- _PROBLEM_: The lines to be copied are those below that contain "AFFILIATE".
=== DATA IN THIS EXERCISE ===
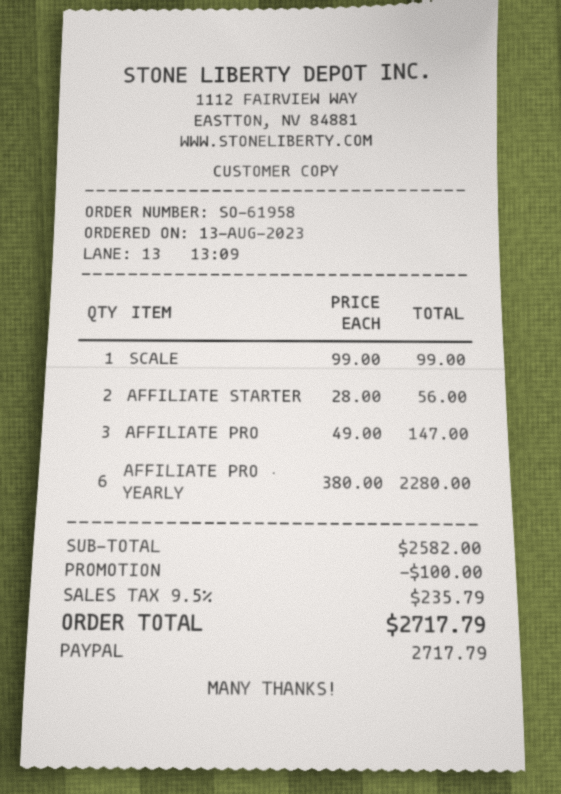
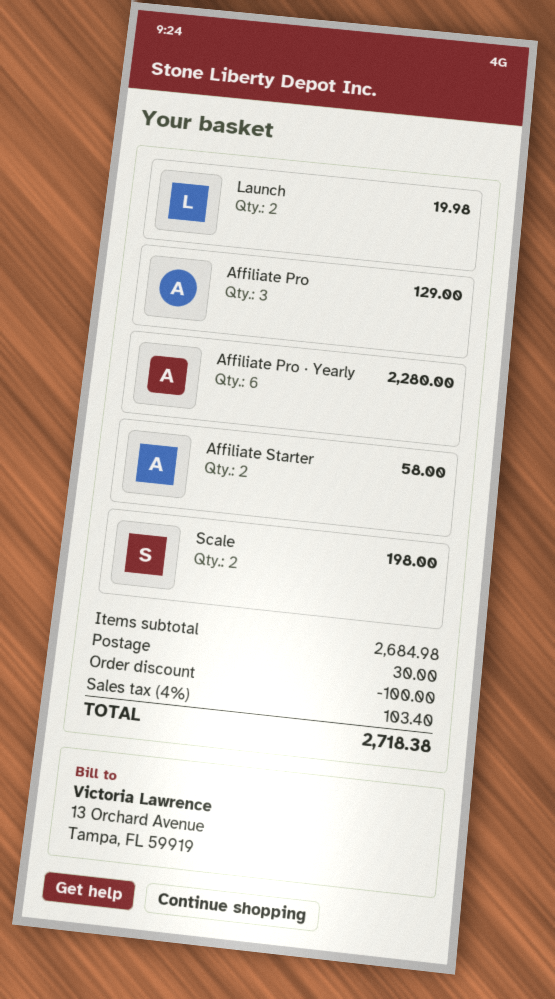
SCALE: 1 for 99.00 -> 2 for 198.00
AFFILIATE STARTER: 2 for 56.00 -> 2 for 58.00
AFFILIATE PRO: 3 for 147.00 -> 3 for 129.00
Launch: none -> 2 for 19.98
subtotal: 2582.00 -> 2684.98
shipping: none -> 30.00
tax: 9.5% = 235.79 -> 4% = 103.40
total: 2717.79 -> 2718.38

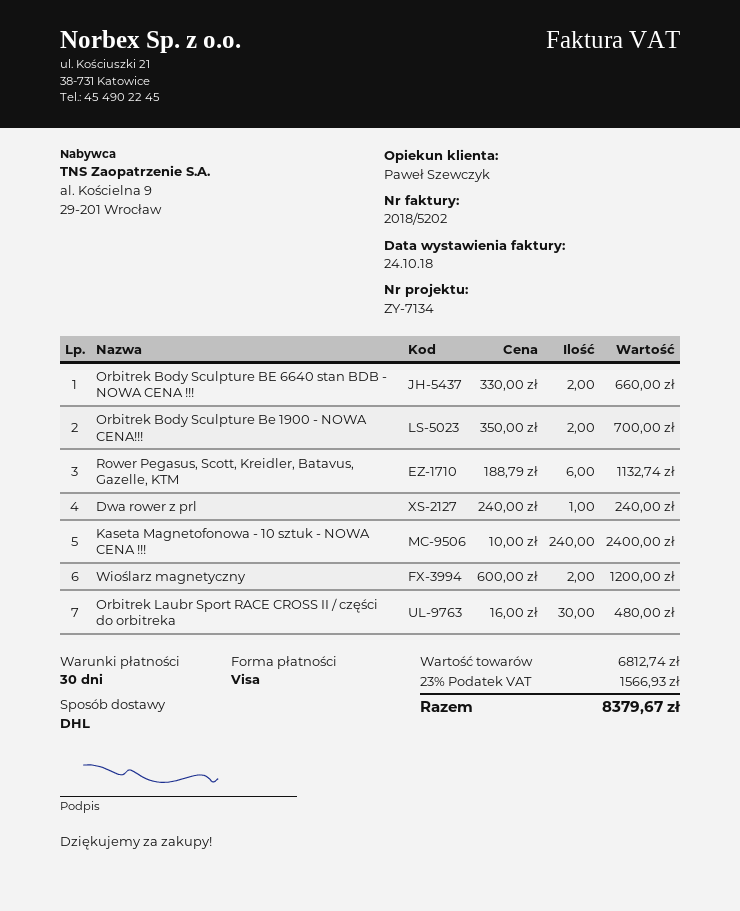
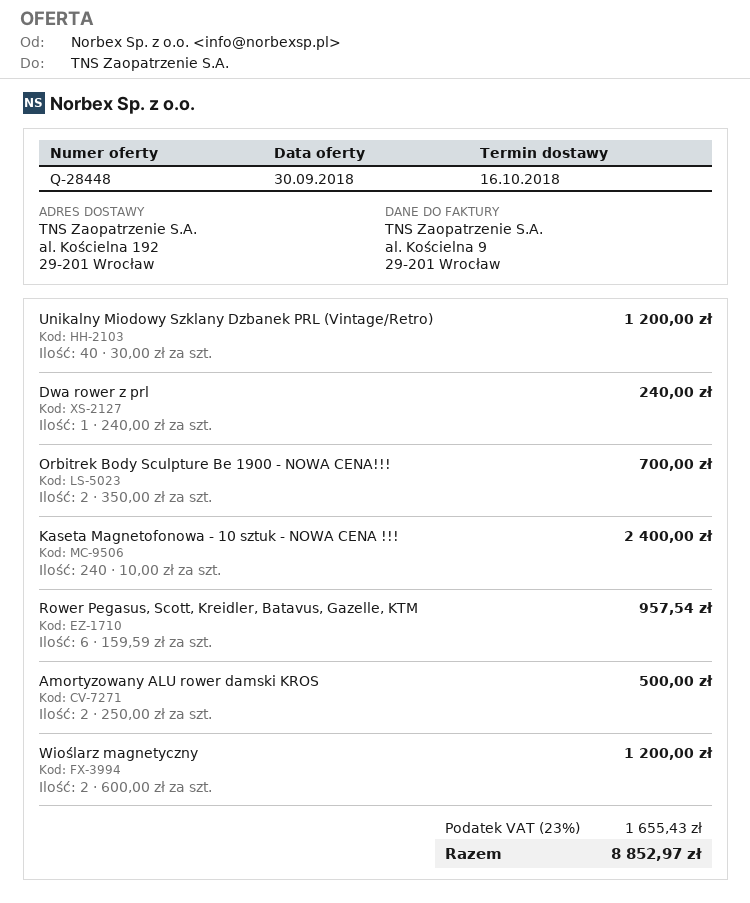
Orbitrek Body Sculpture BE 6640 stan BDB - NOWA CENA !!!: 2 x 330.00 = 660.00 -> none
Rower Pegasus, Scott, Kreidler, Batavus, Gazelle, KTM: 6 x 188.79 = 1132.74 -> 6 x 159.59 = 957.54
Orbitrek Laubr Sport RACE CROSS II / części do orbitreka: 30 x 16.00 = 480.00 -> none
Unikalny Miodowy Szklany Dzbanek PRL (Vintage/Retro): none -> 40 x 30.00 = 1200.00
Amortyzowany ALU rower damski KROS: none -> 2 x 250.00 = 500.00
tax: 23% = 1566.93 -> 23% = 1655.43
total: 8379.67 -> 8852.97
===
- _OUTPUT BELOW_:
AFFILIATE STARTER: 2 for 56.00 -> 2 for 58.00
AFFILIATE PRO: 3 for 147.00 -> 3 for 129.00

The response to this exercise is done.